Moss takes the money, tells his wife Carla Jean (Kelly Macdonald) to go to her mother, and flees from psychopathic killer Anton Chigurh (Javier Bardem) who has been hired to retrieve the satchel.
Local sheriff Ed Tom Bell (Tommy Lee Jones) is way out of his depth trying to protect Moss – all he can do is picking up the bodies Chigurh leaves wherever he comes through.

In No Country For Old Men the Coen brothers mix western, thriller, chase movie and horror together, refine the mixture with top-notch performances (outstanding: Javier Bardem) and finally serve a menu surprise: It’s not about the chase or the thrill, not about Moss, not about a crazy serial killer or 2 million dollars, it’s about luck, chance, and fate.
Unstoppable force: Anton Chigurh Ageing sheriff Bell “always figured when I got older, God would sorta come inta my life somehow. And he didn’t.” Instead, he finds himself in a world he doesn’t understand anymore, with killers and crimes he doesn’t know what to make of. But Ellis, a retired cop wounded in the line of duty, already knows what Bell just begins to realize: “Whatcha got ain’t nothin new. This country’s hard on people, you can’t stop what’s coming, it ain’t all waiting on you. That’s vanity.”
It’s not the times that have changed, it’s Bell who realizes that life is not controlled by a god who rewards the good and punishes the bad, but it’s pure chance that decides if you live or die. Chigurh is not only the most chilling killer since Hannibal Lecter, he is an unstoppable force in the tradition of the old slasher films, but there is still more to him. It’s not a coincidence that bounty hunter Wells (Woody Harrelson), asked just how dangerous Chigurh is, responds with “Compared to what? The bubonic plague?”
Unlike those slashers, he doesn’t kill those who “behaved bad”. Instead, he is like a tsunami (or the plague): No matter if his victims are “guilty” or “innocent”, if they fight, give in, beg for mercy or don’t even realize what happens to them – he casually kills those who cross his path.
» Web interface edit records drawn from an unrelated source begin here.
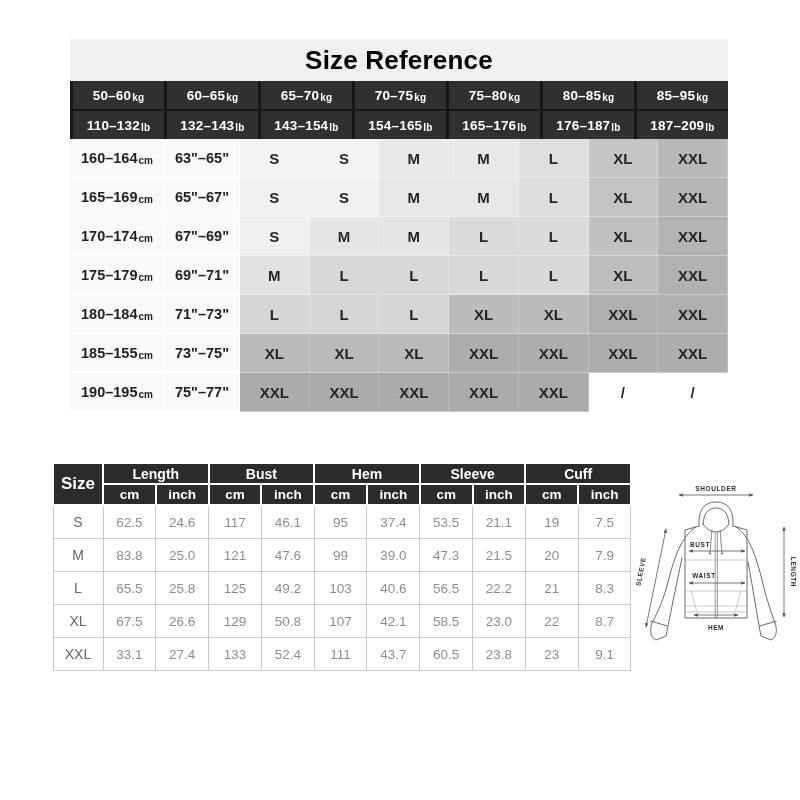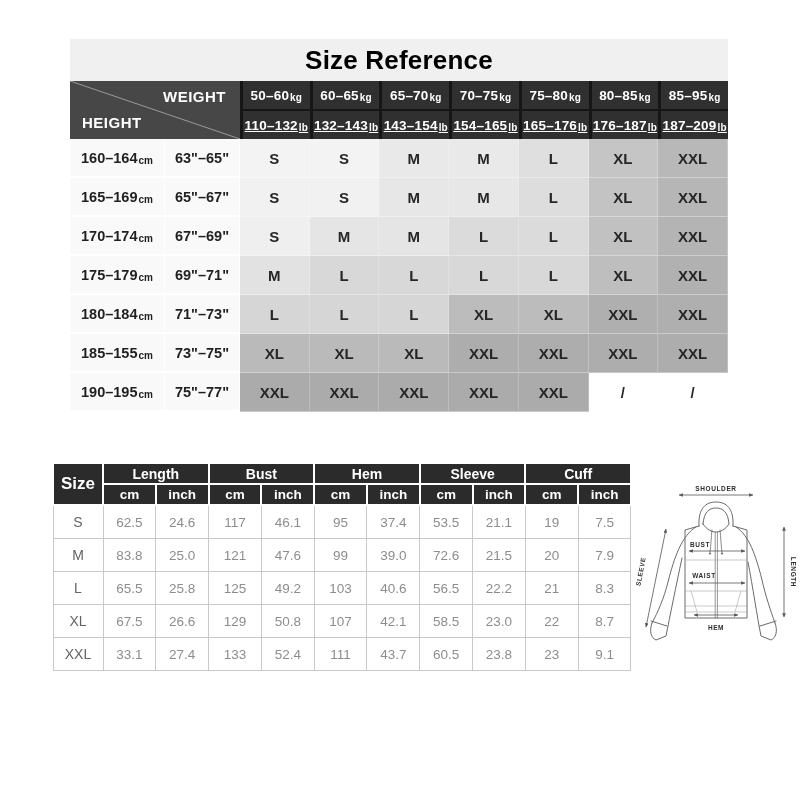--- a/index.html
+++ b/index.html
@@ -17,21 +17,21 @@
   .chart-header{display:flex;height:58px;background:#161616;}
   .corner{width:170px;position:relative;background:#474747;flex:none;}
   .corner svg{position:absolute;left:0;top:0;width:100%;height:100%;}
   .corner-weight{position:absolute;top:7px;right:14px;color:#fff;font-weight:bold;font-size:15px;letter-spacing:.5px;}
   .corner-height{position:absolute;bottom:8px;left:12px;color:#fff;font-weight:bold;font-size:15px;letter-spacing:.5px;}
   .weight-cell{flex:1;margin-left:3px;display:flex;flex-direction:column;}
   .wc-row{
     flex:1;background:#303030;color:#fff;display:flex;align-items:center;justify-content:center;
     font-weight:bold;font-size:13.5px;letter-spacing:.2px;
   }
-  .wc-row + .wc-row{margin-top:2px;text-decoration:underline;}
+  .wc-row + .wc-row{margin-top:2px;}
   .unit{font-size:10px;font-weight:bold;position:relative;top:2.5px;margin-left:1px;}
   .grid-row{display:flex;height:39px;}
   .cell{display:flex;align-items:center;justify-content:center;box-sizing:border-box;}
   .label-cell{
     background:#f9f9f9;border-bottom:2px solid #ffffff;
     font-size:14.5px;font-weight:bold;color:#1f1f1f;
   }
   .label-cm{width:95px;border-right:1px solid #ffffff;}
   .label-in{width:75px;border-right:1px solid #ffffff;}
   .size-cell{
@@ -60,27 +60,20 @@
   }
 </style>
 </head>
 <body>
 
 <div id="page">
 
   <section id="top">
     <div class="title-band">Size Reference</div>
     <div class="chart-header">
-      <div class="corner">
-        <svg viewBox="0 0 170 58" preserveAspectRatio="none">
-          <line x1="0" y1="0" x2="170" y2="58" stroke="#9a9a9a" stroke-width="1"></line>
-        </svg>
-        <span class="corner-weight">WEIGHT</span>
-        <span class="corner-height">HEIGHT</span>
-      </div>
 
     <div class="weight-cell">
           <div class="wc-row">
             <span>50–60</span>
             <span class="unit">kg</span>
           </div>
           <div class="wc-row">
             <span>110–132</span>
             <span class="unit">lb</span>
           </div>
@@ -412,21 +405,21 @@
             <td>7.5</td>
           </tr>
           <tr>
             <th>M</th>
             <td>83.8</td>
             <td>25.0</td>
             <td>121</td>
             <td>47.6</td>
             <td>99</td>
             <td>39.0</td>
-            <td>72.6</td>
+            <td>47.3</td>
             <td>21.5</td>
             <td>20</td>
             <td>7.9</td>
           </tr>
           <tr>
             <th>L</th>
             <td>65.5</td>
             <td>25.8</td>
             <td>125</td>
             <td>49.2</td>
Only sometimes, when he feels like it, he spares a random person, or lets a tossed coin decide if somebody lives or dies.

No matter if you prefer to watch it as a masterfully paced thriller with black humor or as an analogy about life at the mercy of blind fate – enjoy the ride (and live with the anticlimactic no-ending).


No Country for Old Men movie trailer

One Response to “NO COUNTRY FOR OLD MEN by Ethan Coen and and Joel Coen”

  1. Movie Review » TRUE GRIT by Ethan Coen and Joel Coen Says:

    […] is the Coen brother’s first attempt at a “true” western after western-influenced No Country For Old Men – and at their first shot they prove that the western, despite many claims to the contrary, […]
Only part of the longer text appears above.